The fact is, there are lazy, greedy people and really exceptional people in every social class. High-, middle- or low-income makes little difference. The blind paraplegic student whose father died rescuing a school bus full or preschoolers and puppies, and whose mother devotes all her resources to the less-fortunate, is going to be the exception, not the rule. Most Aggie Assurance scholars will be regular people without touching stories of triumph and tragedy

The program itself is experimental, whether Murano & Co. want to admit it or not. The hope is that the program will be self-regulating: those who really didn't deserve the help will fall below on their GPR and be weeded out after a semester or two. With tuition at $2,500 per semester, per student, it's an expensive way to sort the wheat from the chaff. If the program doesn't work as hoped, we'll see it within a few years as millions of dollars disappear into a bottomless pit of freshmen who never make it to graduation.
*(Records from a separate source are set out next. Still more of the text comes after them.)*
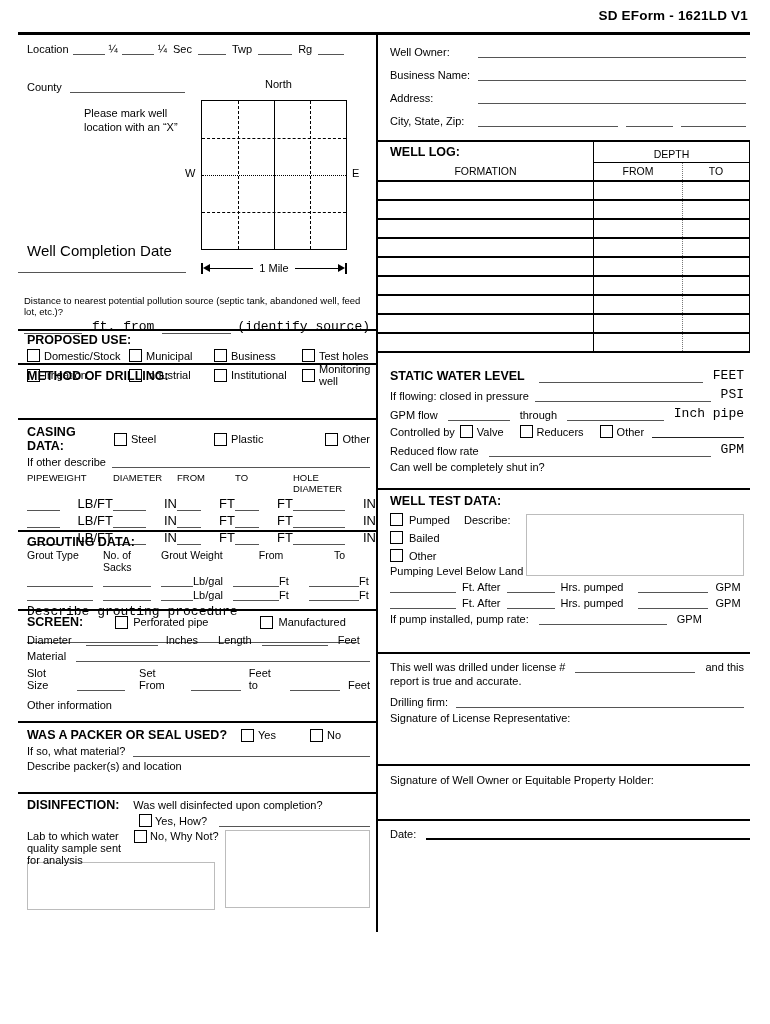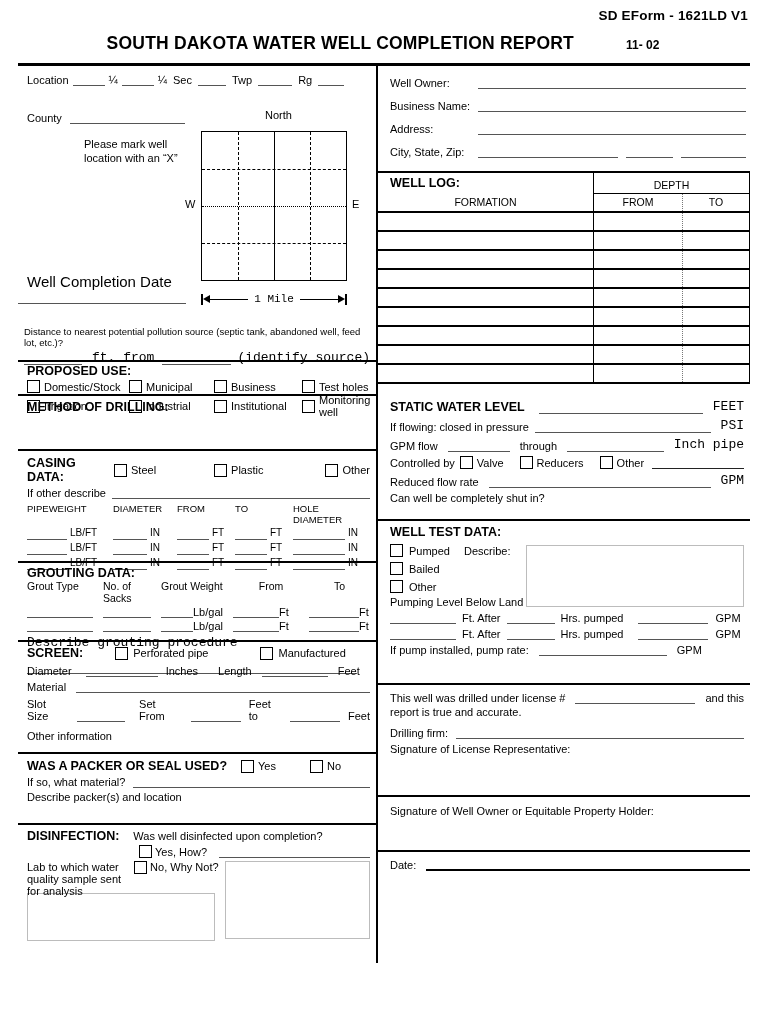"SOUTH DAKOTA WATER WELL COMPLETION" div.title-row { html: <div> <span>SOUTH DAKOTA WATER WELL COMPLETION REPORT</span> <span>11- 02</span> </div> -> none }
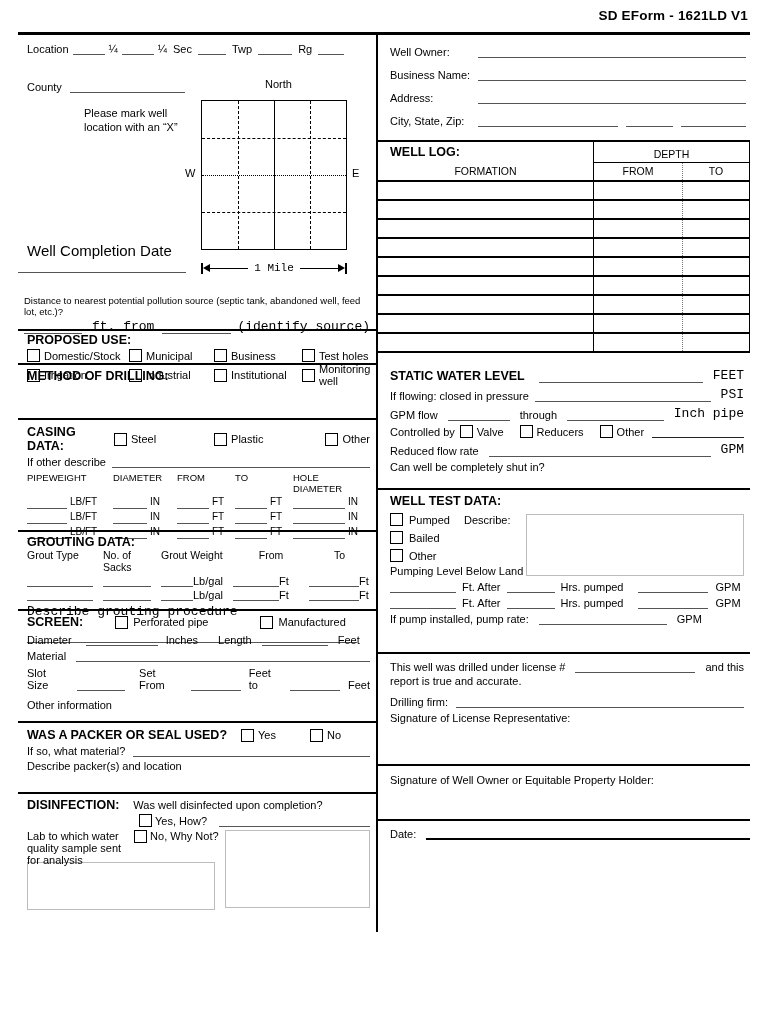"1 Mile" .mile .lbl { font-family: Liberation Mono, monospace -> none }
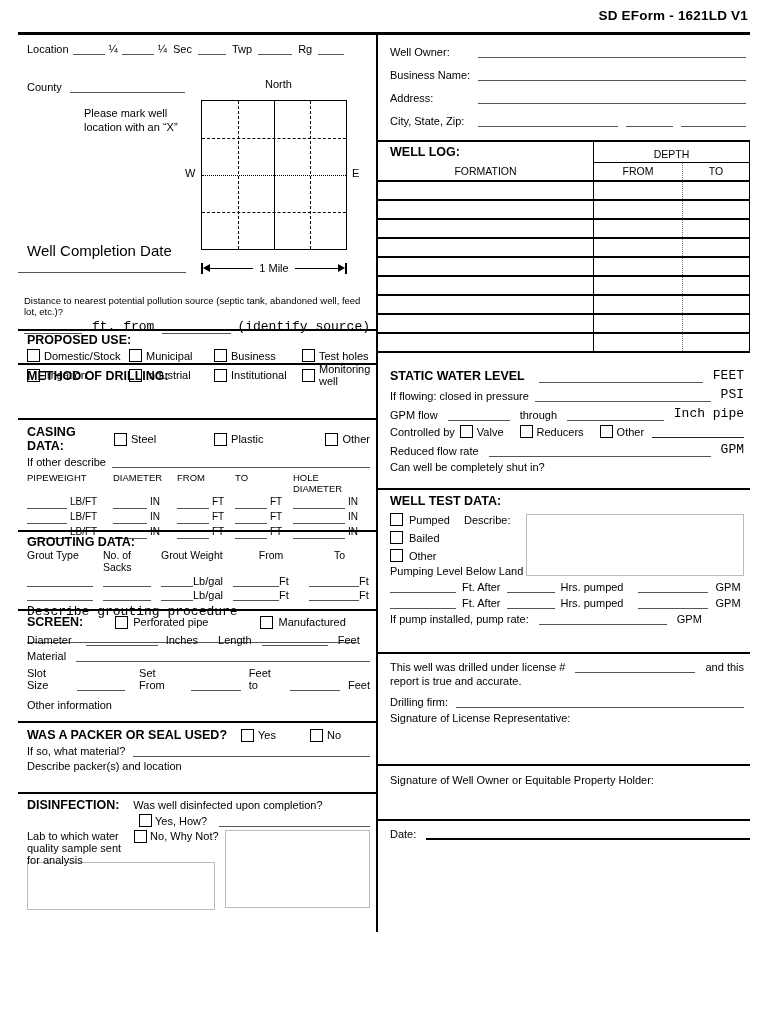"LB/FT" .unit-cell { align-items: flex-start -> flex-end; font-size: 10px -> 13px; gap: none -> 15px }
I think the program is a decent idea. It's just a new incarnation of using money to bring bright students to A&M. However, I think the money should be awarded on the basis of academics to students who happen to fall in the less-than-$60,000 bracket - not on the basis of students of the same socioeconomic status who we hope can keep it together academically. It's important that standards for receiving the money, like minimum SAT or ACT scores, are higher than those required by A&M of all incoming freshmen.

Supposedly, this program is meant to allow promising freshmen who would not otherwise be able to receive a great education an opportunity to do so and ultimately become assets to the University. If that's the plan, we need to make sure we are really bringing the best and brightest.